### Working data
[Start of section]

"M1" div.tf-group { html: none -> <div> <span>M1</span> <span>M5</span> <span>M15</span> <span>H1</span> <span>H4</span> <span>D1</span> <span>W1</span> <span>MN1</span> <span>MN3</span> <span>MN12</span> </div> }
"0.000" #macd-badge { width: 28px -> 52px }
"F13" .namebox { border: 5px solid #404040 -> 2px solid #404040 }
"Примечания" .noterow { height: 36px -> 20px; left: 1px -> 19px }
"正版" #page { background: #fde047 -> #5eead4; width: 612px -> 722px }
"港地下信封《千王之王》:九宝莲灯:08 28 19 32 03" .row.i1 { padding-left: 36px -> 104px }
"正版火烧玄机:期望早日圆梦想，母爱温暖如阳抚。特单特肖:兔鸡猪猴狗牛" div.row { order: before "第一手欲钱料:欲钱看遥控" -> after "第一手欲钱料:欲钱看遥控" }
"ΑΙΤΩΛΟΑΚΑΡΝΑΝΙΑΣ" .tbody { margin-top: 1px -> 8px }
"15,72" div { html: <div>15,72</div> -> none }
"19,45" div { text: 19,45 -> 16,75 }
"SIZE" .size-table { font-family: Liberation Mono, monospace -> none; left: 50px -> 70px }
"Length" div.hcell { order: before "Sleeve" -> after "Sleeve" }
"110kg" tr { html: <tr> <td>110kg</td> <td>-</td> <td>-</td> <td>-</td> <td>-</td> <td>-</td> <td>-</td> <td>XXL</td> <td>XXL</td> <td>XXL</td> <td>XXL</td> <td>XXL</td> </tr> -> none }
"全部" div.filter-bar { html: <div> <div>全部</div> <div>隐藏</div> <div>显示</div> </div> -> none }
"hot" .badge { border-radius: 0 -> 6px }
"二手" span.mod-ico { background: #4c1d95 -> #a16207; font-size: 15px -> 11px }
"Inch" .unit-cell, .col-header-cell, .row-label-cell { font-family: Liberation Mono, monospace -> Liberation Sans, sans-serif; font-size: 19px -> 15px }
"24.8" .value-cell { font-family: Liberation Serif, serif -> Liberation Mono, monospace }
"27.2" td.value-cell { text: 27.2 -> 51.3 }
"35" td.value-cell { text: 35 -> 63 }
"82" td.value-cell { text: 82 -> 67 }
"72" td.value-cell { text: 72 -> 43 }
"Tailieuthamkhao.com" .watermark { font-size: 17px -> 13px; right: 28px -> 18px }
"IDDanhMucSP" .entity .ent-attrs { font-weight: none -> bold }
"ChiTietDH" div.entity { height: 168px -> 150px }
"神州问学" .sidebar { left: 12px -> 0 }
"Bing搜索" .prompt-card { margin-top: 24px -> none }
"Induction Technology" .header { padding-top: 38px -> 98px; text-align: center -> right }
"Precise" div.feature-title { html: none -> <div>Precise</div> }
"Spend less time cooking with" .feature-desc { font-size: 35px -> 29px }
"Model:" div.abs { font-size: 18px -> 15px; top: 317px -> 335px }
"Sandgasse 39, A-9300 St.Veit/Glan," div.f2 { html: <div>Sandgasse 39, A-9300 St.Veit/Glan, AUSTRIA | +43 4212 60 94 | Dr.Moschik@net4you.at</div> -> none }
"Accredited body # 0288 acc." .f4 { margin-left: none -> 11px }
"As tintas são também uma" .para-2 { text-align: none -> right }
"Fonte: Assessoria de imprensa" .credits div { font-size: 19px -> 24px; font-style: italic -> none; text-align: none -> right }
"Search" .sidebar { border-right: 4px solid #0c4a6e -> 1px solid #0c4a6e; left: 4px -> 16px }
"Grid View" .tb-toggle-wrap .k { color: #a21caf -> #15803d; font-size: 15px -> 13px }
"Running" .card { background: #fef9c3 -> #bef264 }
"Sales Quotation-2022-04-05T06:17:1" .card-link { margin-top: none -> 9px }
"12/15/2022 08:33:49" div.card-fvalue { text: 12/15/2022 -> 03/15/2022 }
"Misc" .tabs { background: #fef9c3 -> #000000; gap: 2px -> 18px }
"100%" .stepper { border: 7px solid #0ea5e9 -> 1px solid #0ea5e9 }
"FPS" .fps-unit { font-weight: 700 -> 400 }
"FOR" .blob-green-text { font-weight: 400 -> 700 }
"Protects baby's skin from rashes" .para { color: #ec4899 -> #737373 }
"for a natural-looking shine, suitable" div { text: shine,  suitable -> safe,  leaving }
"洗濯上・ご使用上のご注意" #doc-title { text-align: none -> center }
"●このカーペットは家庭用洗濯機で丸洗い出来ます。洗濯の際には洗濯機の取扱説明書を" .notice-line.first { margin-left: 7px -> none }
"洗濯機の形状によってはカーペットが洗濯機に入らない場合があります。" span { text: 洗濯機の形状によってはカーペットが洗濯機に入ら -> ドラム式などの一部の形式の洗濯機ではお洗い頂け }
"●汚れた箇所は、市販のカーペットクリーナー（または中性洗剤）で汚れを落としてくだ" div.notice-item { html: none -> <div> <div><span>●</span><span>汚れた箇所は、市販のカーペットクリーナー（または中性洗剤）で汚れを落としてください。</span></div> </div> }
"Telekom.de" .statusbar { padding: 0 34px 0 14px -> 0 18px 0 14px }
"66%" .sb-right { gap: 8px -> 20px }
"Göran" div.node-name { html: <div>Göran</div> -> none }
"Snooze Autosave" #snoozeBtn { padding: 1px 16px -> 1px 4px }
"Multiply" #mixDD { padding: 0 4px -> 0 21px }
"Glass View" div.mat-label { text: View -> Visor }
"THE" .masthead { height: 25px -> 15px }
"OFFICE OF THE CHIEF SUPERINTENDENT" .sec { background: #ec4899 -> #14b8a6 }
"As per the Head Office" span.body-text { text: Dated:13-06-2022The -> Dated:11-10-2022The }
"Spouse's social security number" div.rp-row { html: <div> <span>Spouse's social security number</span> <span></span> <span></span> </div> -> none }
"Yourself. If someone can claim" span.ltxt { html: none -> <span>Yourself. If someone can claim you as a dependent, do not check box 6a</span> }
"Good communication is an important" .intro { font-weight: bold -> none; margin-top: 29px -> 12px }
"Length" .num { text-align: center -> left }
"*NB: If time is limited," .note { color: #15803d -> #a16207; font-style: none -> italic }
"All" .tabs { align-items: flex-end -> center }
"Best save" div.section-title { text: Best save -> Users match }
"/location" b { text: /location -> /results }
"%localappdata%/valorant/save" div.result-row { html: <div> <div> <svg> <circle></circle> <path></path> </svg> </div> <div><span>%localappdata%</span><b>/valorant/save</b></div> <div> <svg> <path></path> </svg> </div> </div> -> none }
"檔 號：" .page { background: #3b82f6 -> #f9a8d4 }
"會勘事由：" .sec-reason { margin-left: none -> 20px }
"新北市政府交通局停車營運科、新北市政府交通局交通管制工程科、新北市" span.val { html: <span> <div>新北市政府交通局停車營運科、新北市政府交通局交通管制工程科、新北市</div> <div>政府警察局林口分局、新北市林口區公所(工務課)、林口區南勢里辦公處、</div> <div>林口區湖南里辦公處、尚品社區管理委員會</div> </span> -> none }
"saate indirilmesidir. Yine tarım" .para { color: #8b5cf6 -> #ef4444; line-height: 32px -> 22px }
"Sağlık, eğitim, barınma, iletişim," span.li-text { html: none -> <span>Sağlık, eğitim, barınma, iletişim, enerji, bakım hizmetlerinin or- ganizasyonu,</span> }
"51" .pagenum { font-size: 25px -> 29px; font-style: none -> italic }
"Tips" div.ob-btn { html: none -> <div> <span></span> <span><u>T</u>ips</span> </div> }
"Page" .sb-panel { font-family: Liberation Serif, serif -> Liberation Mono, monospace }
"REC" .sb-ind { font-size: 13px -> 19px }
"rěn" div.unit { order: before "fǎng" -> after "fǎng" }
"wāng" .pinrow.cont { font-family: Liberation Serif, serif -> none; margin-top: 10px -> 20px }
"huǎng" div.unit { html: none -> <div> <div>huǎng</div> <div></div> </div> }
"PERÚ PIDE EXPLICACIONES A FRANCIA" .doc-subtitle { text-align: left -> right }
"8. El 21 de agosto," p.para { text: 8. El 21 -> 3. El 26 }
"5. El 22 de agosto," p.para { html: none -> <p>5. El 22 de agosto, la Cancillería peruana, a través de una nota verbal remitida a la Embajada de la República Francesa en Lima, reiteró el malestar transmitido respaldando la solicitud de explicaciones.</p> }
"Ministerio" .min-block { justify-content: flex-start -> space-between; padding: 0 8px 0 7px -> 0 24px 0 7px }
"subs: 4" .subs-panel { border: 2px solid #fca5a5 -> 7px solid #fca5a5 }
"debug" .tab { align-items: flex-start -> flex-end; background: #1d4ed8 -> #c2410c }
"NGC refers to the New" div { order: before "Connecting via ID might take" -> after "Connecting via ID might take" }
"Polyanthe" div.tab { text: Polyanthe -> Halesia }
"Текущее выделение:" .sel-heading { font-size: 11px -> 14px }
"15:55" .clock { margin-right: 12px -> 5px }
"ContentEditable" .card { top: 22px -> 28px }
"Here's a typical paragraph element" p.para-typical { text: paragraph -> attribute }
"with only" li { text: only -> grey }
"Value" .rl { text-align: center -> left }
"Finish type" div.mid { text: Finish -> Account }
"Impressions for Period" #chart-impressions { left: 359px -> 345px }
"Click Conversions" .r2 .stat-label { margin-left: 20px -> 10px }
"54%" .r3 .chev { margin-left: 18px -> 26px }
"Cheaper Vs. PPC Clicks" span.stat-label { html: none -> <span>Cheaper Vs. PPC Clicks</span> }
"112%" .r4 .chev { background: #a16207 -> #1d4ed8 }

[End of section]

### Instructions for the task
Extract from the listing above the lines between the line containing "color: #8b5cf6 ->" and the line containing "border: 2px solid", keeping both of those lines. Output nothing else.

### Answer section
"saate indirilmesidir. Yine tarım" .para { color: #8b5cf6 -> #ef4444; line-height: 32px -> 22px }
"Sağlık, eğitim, barınma, iletişim," span.li-text { html: none -> <span>Sağlık, eğitim, barınma, iletişim, enerji, bakım hizmetlerinin or- ganizasyonu,</span> }
"51" .pagenum { font-size: 25px -> 29px; font-style: none -> italic }
"Tips" div.ob-btn { html: none -> <div> <span></span> <span><u>T</u>ips</span> </div> }
"Page" .sb-panel { font-family: Liberation Serif, serif -> Liberation Mono, monospace }
"REC" .sb-ind { font-size: 13px -> 19px }
"rěn" div.unit { order: before "fǎng" -> after "fǎng" }
"wāng" .pinrow.cont { font-family: Liberation Serif, serif -> none; margin-top: 10px -> 20px }
"huǎng" div.unit { html: none -> <div> <div>huǎng</div> <div></div> </div> }
"PERÚ PIDE EXPLICACIONES A FRANCIA" .doc-subtitle { text-align: left -> right }
"8. El 21 de agosto," p.para { text: 8. El 21 -> 3. El 26 }
"5. El 22 de agosto," p.para { html: none -> <p>5. El 22 de agosto, la Cancillería peruana, a través de una nota verbal remitida a la Embajada de la República Francesa en Lima, reiteró el malestar transmitido respaldando la solicitud de explicaciones.</p> }
"Ministerio" .min-block { justify-content: flex-start -> space-between; padding: 0 8px 0 7px -> 0 24px 0 7px }
"subs: 4" .subs-panel { border: 2px solid #fca5a5 -> 7px solid #fca5a5 }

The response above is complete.